**Description of the task**
Only the number is wanted: how many lines below contain "descending"?

**Information given**

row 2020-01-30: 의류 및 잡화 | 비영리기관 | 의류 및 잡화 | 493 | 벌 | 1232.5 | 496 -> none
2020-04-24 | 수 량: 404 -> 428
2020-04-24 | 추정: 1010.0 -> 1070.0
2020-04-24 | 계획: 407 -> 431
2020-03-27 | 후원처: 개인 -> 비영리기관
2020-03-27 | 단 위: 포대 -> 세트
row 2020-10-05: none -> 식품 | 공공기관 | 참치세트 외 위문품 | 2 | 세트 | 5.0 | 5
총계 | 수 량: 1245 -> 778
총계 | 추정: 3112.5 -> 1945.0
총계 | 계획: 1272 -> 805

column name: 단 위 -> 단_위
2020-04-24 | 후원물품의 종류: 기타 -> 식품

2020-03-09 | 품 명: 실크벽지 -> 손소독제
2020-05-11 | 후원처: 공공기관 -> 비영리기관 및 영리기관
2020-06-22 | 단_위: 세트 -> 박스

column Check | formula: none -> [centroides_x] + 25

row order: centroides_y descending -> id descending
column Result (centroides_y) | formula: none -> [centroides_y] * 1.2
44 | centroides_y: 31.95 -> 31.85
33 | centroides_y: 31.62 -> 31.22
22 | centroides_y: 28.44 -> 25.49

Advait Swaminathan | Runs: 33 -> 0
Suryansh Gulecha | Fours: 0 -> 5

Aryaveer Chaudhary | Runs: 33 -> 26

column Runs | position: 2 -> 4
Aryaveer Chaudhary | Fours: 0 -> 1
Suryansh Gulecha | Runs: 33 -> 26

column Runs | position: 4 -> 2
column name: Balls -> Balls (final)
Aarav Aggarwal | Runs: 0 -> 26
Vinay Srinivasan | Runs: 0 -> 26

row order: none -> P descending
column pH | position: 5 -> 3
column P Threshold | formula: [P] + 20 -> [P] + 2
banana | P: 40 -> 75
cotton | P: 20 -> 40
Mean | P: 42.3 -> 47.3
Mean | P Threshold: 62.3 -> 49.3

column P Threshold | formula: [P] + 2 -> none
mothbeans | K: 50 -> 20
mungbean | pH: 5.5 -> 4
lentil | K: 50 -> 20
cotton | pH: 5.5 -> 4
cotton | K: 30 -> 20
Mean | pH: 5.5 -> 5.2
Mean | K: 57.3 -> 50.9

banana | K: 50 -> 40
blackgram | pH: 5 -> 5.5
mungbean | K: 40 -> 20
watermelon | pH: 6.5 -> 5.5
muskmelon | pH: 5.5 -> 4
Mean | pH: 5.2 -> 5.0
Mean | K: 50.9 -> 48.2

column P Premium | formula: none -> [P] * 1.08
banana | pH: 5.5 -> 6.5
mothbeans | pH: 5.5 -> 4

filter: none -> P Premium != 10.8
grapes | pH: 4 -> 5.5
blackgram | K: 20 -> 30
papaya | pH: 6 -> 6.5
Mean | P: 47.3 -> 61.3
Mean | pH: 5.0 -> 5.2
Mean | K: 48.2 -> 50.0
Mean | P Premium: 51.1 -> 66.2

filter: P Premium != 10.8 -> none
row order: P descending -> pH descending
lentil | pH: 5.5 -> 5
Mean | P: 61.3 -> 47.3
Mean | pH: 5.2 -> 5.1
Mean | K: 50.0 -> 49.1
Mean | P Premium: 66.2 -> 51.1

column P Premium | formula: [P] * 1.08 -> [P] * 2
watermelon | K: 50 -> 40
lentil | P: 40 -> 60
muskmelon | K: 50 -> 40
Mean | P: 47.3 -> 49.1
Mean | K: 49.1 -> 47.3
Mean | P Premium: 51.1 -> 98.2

**Task answer**
3